INSTRUCTIONS FOR THE TASK ▸ The output is the line holding "Disney TAG Tote" and all lines after it to the end of the records below; restate them unchanged and add nothing.

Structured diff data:
• • •

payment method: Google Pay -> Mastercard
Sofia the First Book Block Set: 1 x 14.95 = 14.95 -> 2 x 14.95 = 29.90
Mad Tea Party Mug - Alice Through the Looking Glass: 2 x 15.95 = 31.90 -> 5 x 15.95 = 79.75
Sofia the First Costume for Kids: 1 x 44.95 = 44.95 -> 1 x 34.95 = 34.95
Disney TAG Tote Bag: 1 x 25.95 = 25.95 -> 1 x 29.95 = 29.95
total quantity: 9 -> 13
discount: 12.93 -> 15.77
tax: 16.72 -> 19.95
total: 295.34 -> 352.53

• • •

WORKED SOLUTION ▸
Disney TAG Tote Bag: 1 x 25.95 = 25.95 -> 1 x 29.95 = 29.95
total quantity: 9 -> 13
discount: 12.93 -> 15.77
tax: 16.72 -> 19.95
total: 295.34 -> 352.53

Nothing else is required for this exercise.